Task
Would you reproduce each of the records below precisely, with the pictures left out?

--*--

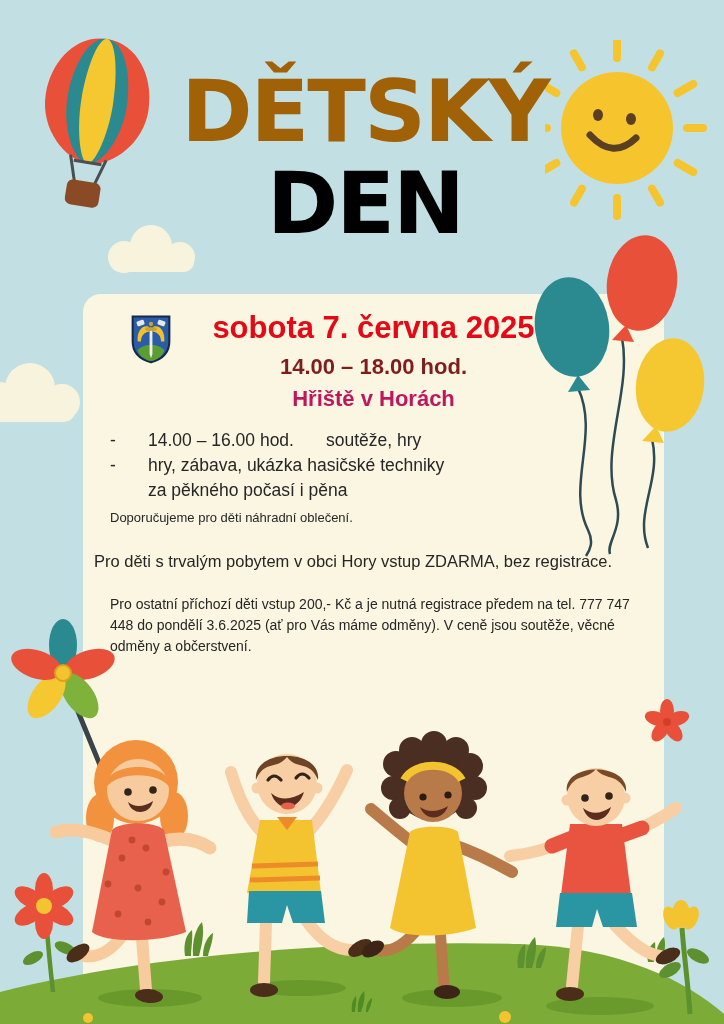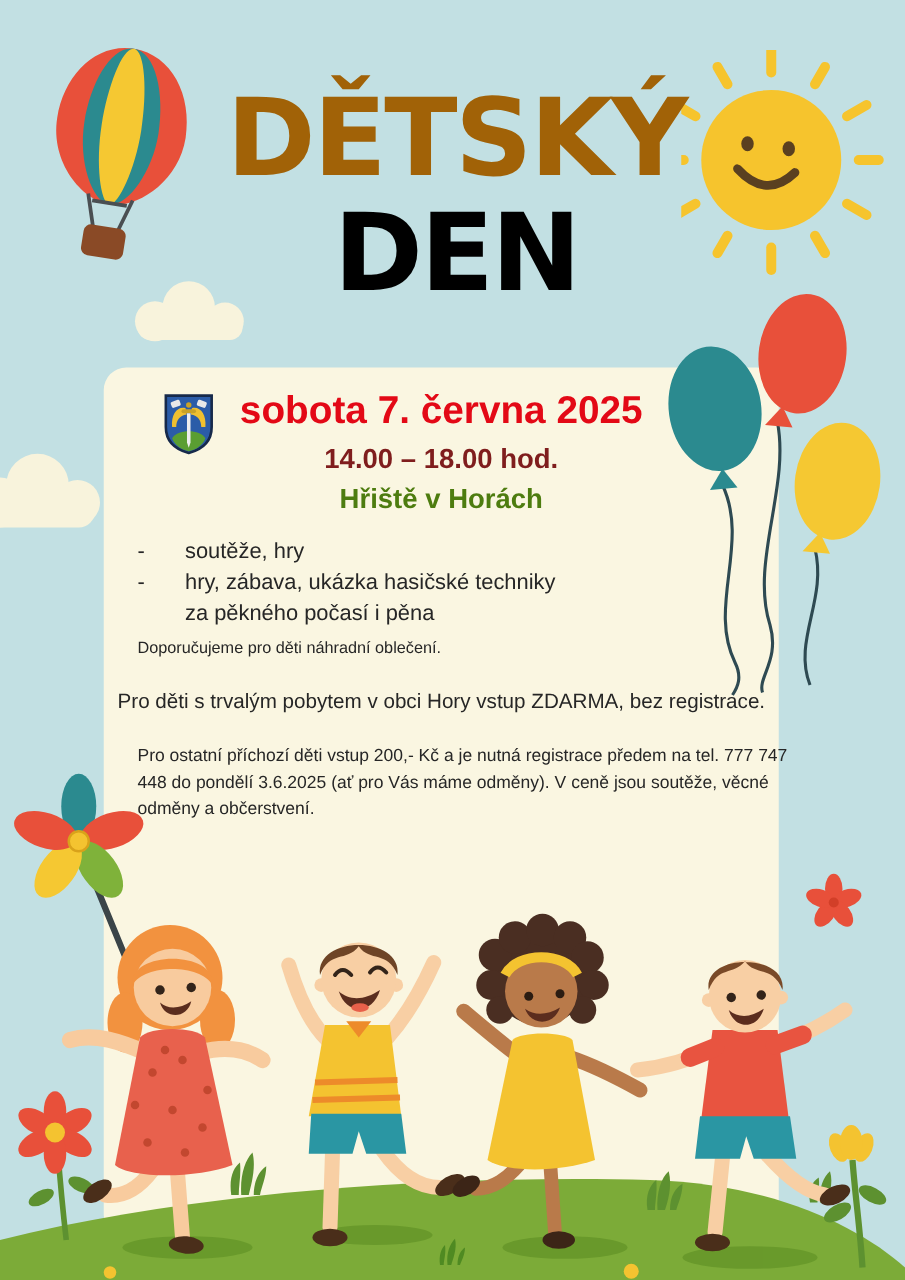--- a/index.html
+++ b/index.html
@@ -11,28 +11,28 @@
   }
   .abs{position:absolute;}
   
   .title-line{position:absolute;left:120px;width:490px;text-align:center;
     font-family:"DejaVu Sans",sans-serif;font-weight:bold;font-size:86px;
     line-height:1;letter-spacing:-2px;}
   .title-1{top:68px;color:#a16207;}
   .title-2{top:160px;color:#000000;}
   
   .card{position:absolute;left:83px;top:294px;width:540px;height:696px;
-    background:#faf6e1;border-radius:18px;}
+    background:#faf6e1;border-radius:18px;padding-left:41px;}
   .coat{position:absolute;left:46px;top:20px;width:44px;height:50px;}
   .ev-date{position:absolute;left:0;top:16px;width:100%;text-align:center;
     color:#e30916;font-weight:bold;font-size:31px;}
   .ev-time{position:absolute;left:0;top:60px;width:100%;text-align:center;
     color:#7f1d1d;font-weight:bold;font-size:22px;}
   .ev-place{position:absolute;left:0;top:92px;width:100%;text-align:center;
-    color:#4d7c0f;font-weight:bold;font-size:22px;}
+    color:#be185d;font-weight:bold;font-size:22px;}
   .sched{position:absolute;left:27px;top:134px;width:520px;font-size:17.5px;line-height:25px;}
   .sched-row{display:flex;align-items:flex-start;}
   .sched-bullet{width:38px;flex:0 0 38px;}
   .sched-time{width:178px;flex:0 0 178px;}
   .sched-desc{flex:1;white-space:pre-line;}
   .note1{position:absolute;left:27px;top:216px;width:520px;font-size:13px;}
   .note2{position:absolute;left:11px;top:258px;width:520px;font-size:16.5px;}
   .fine{position:absolute;left:27px;top:300px;width:528px;font-size:14px;line-height:21px;}
   svg{display:block;}
   .noptr{pointer-events:none;}
@@ -129,20 +129,21 @@
     <rect x="19" y="16" width="14" height="4" rx="2" fill="#c9a227"></rect>
     <path d="M24.3,20 H27.7 V48 L26,53 L24.3,48 Z" fill="#eeeeee"></path>
   </svg>
   <div class="ev-date">sobota 7. června 2025</div>
   <div class="ev-time">14.00 – 18.00 hod.</div>
   <div class="ev-place">Hřiště v Horách</div>
 
   <div class="sched">
     <div class="sched-row">
       <div class="sched-bullet">-</div>
+      <div class="sched-time">14.00 – 16.00 hod.</div>
       <div class="sched-desc">soutěže, hry</div>
     </div>
     <div class="sched-row">
       <div class="sched-bullet">-</div>
       <div class="sched-desc">hry, zábava, ukázka hasičské techniky
 za pěkného počasí i pěna</div>
     </div>
   </div>
 
   <div class="note1">Doporučujeme pro děti náhradní oblečení.</div>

--*--

Answer for the task
--- a/index.html
+++ b/index.html
@@ -11,28 +11,28 @@
   }
   .abs{position:absolute;}
   
   .title-line{position:absolute;left:120px;width:490px;text-align:center;
     font-family:"DejaVu Sans",sans-serif;font-weight:bold;font-size:86px;
     line-height:1;letter-spacing:-2px;}
   .title-1{top:68px;color:#a16207;}
   .title-2{top:160px;color:#000000;}
   
   .card{position:absolute;left:83px;top:294px;width:540px;height:696px;
-    background:#faf6e1;border-radius:18px;}
+    background:#faf6e1;border-radius:18px;padding-left:41px;}
   .coat{position:absolute;left:46px;top:20px;width:44px;height:50px;}
   .ev-date{position:absolute;left:0;top:16px;width:100%;text-align:center;
     color:#e30916;font-weight:bold;font-size:31px;}
   .ev-time{position:absolute;left:0;top:60px;width:100%;text-align:center;
     color:#7f1d1d;font-weight:bold;font-size:22px;}
   .ev-place{position:absolute;left:0;top:92px;width:100%;text-align:center;
-    color:#4d7c0f;font-weight:bold;font-size:22px;}
+    color:#be185d;font-weight:bold;font-size:22px;}
   .sched{position:absolute;left:27px;top:134px;width:520px;font-size:17.5px;line-height:25px;}
   .sched-row{display:flex;align-items:flex-start;}
   .sched-bullet{width:38px;flex:0 0 38px;}
   .sched-time{width:178px;flex:0 0 178px;}
   .sched-desc{flex:1;white-space:pre-line;}
   .note1{position:absolute;left:27px;top:216px;width:520px;font-size:13px;}
   .note2{position:absolute;left:11px;top:258px;width:520px;font-size:16.5px;}
   .fine{position:absolute;left:27px;top:300px;width:528px;font-size:14px;line-height:21px;}
   svg{display:block;}
   .noptr{pointer-events:none;}
@@ -129,20 +129,21 @@
     <rect x="19" y="16" width="14" height="4" rx="2" fill="#c9a227"></rect>
     <path d="M24.3,20 H27.7 V48 L26,53 L24.3,48 Z" fill="#eeeeee"></path>
   </svg>
   <div class="ev-date">sobota 7. června 2025</div>
   <div class="ev-time">14.00 – 18.00 hod.</div>
   <div class="ev-place">Hřiště v Horách</div>
 
   <div class="sched">
     <div class="sched-row">
       <div class="sched-bullet">-</div>
+      <div class="sched-time">14.00 – 16.00 hod.</div>
       <div class="sched-desc">soutěže, hry</div>
     </div>
     <div class="sched-row">
       <div class="sched-bullet">-</div>
       <div class="sched-desc">hry, zábava, ukázka hasičské techniky
 za pěkného počasí i pěna</div>
     </div>
   </div>
 
   <div class="note1">Doporučujeme pro děti náhradní oblečení.</div>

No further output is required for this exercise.